Input and configuration structs become Unobin object fields. Field names use kebab case by default, and ub tags can set the Unobin name:

type File struct {
    Path          string
    Mode          int
    CreateParents bool `ub:"create-parents"`
    Tags          map[string]string
    MaybeTags     *map[string]string `ub:"maybe-tags"`
    Profile       *string
    Labels        *[]string
}

Pointer fields are optional and accept explicit null. Non-pointer fields, including maps and slices, are required unless Defaults() declares a real value with defaults.Value. Output structs use the same field naming rules. An output field can be marked sensitive:

type SecretOutput struct {
    Label string
    Value string `ub:",sensitive"`
}

Defaults

A type can declare defaults with a Defaults method:

func (f File) Defaults() []defaults.Default {
    return []defaults.Default{
        defaults.Value(f.CreateParents, true),
        defaults.Value(f.Tags, map[string]string{}),
        defaults.NullableValue(f.Profile, "dev"),
    }
}

defaults.Value fills a non-pointer field when a body omits it. Use defaults.NullableValue for a pointer field where omission should produce a non-null default while explicit null remains null. Pointer fields with no default express optional input without a default. For maps and slices, use composite literals such as map[string]string{} or []string{"a", "b"}. The same defaults method model applies to library configuration structs.

Constraints

A type can declare cross-field constraints:

func (f File) Constraints() []constraint.Constraint {
    return []constraint.Constraint{
        constraint.Must(constraint.NotEmpty(f.Path)).Message("path is required"),
        constraint.Must(constraint.AtLeast(f.Mode, 0)).Message("mode must be non-negative"),
        constraint.ForEach(f.Labels, func(label string) []constraint.Constraint {
            return []constraint.Constraint{
                constraint.Must(constraint.NotEmpty(label)).
                    Message("labels must be non-empty"),
            }
        }),
    }
}

Set constraints include ExactlyOneOf, AtLeastOneOf, AtMostOneOf, RequiredTogether, RequiredWith, and ForbiddenWith. Predicate constraints use Must or When(...).Require(...). constraint.ForEach accepts plain slices, named slices, pointer slices, and pointers to named slices when the first argument is a field selector. goschema validates the field is a list and that the body parameter matches the element type.

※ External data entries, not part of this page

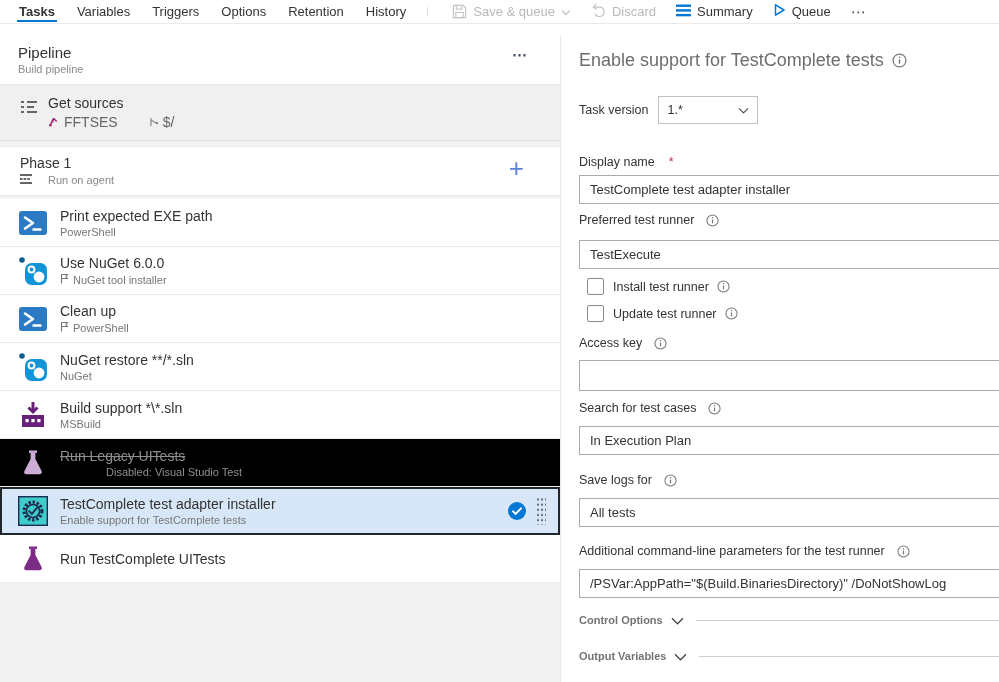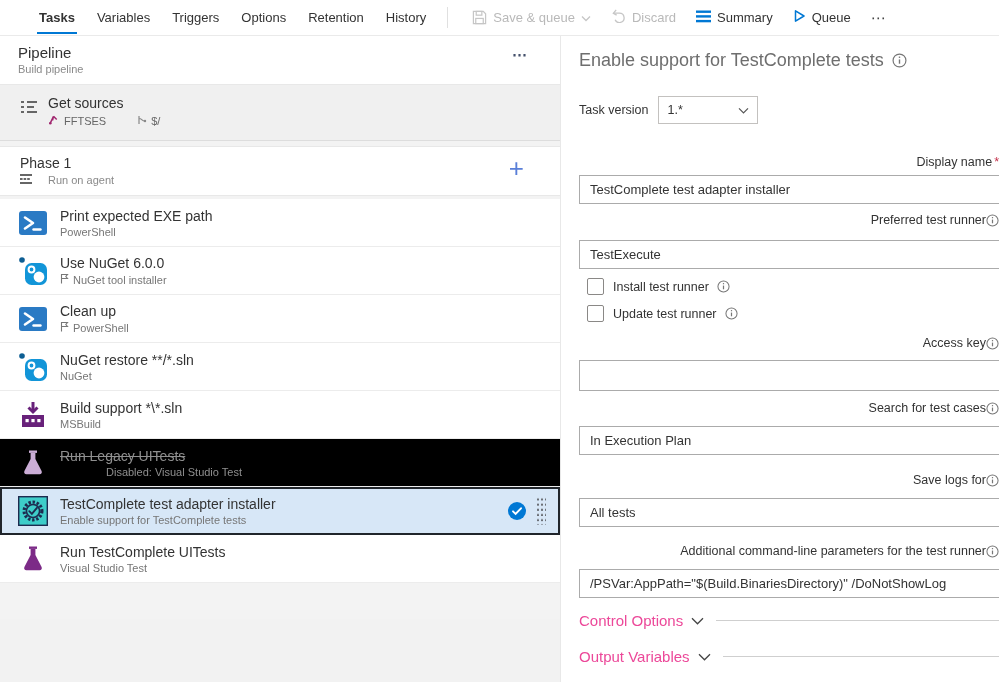"Tasks" .topbar { height: 36px -> 24px; padding-left: 28px -> 8px }
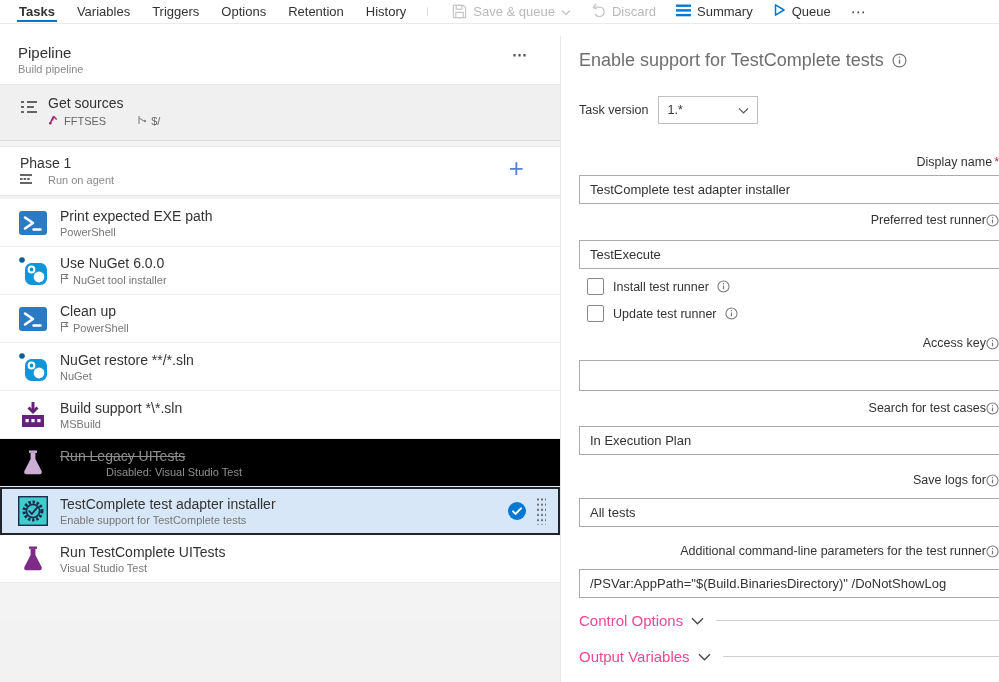"FFTSES" .gs-sub { font-size: 11px -> 14px }
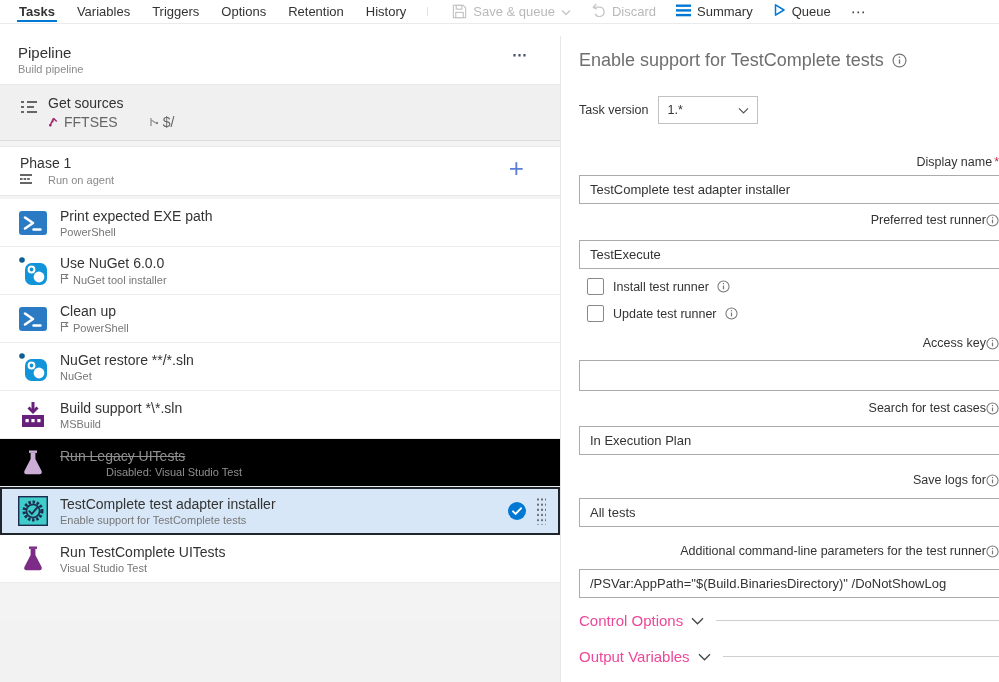"Display name" .flabel { gap: 0 -> 12px; justify-content: flex-end -> none }
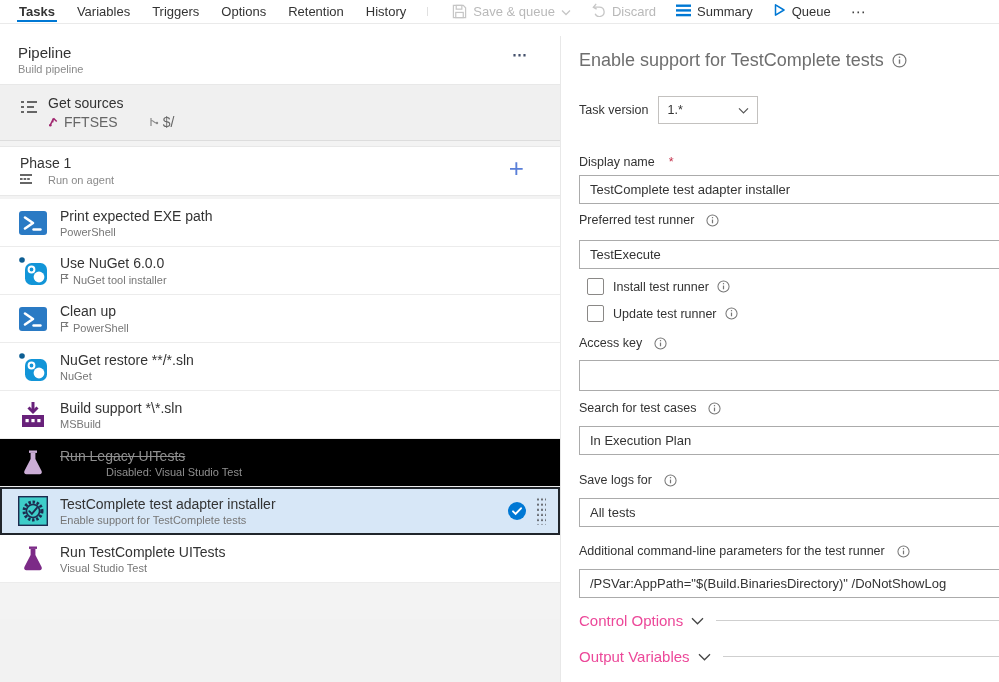"Visual Studio Test" div.task-sub { html: <div> <span>Visual Studio Test</span> </div> -> none }
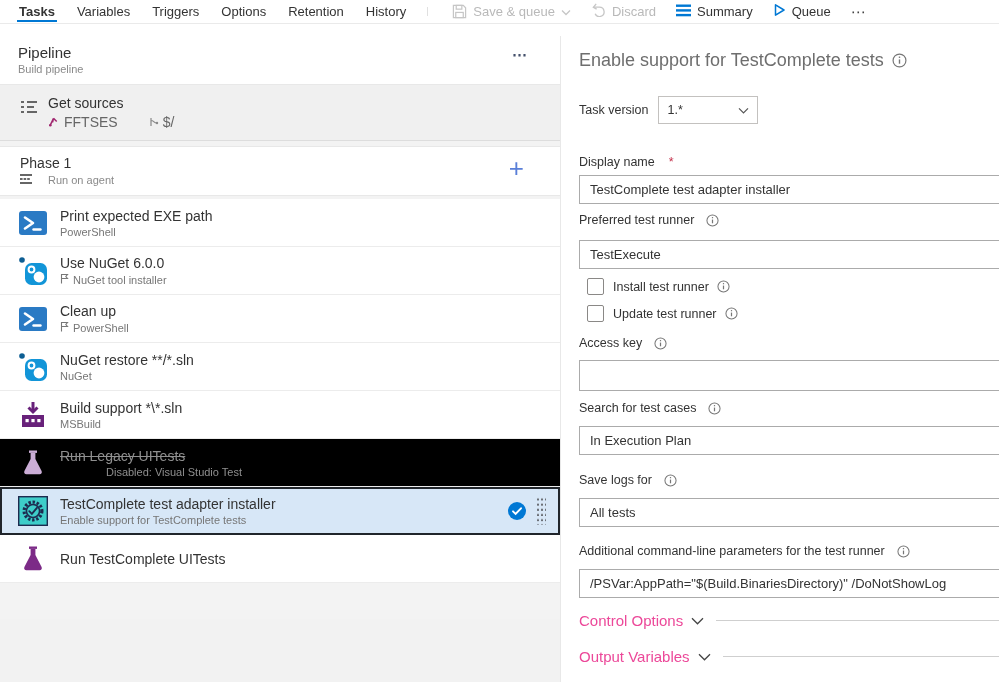"Control Options" .section-title { color: #ec4899 -> #737373; font-size: 15px -> 11px; font-weight: none -> bold }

Pointer slices derive optional(list(T)) in Unobin syntax. Go-derived predicate constraints use an explicit empty-list fallback, equivalent to @for-each: input.labels ?? []. Hand-written .ub constraints must write that fallback explicitly for optional lists; a bare @for-each: input.labels is rejected when labels may be null. Library configuration structs use the same constraints method model.

Check timing

Deep schema and constraint checks happen at compile time when the source and selected libraries are known. The compiled factory trusts those checks and decodes runtime values into the registered Go types.

For checks that need live configuration or external state, a resource can also implement runtime.InputValidator; see Resources.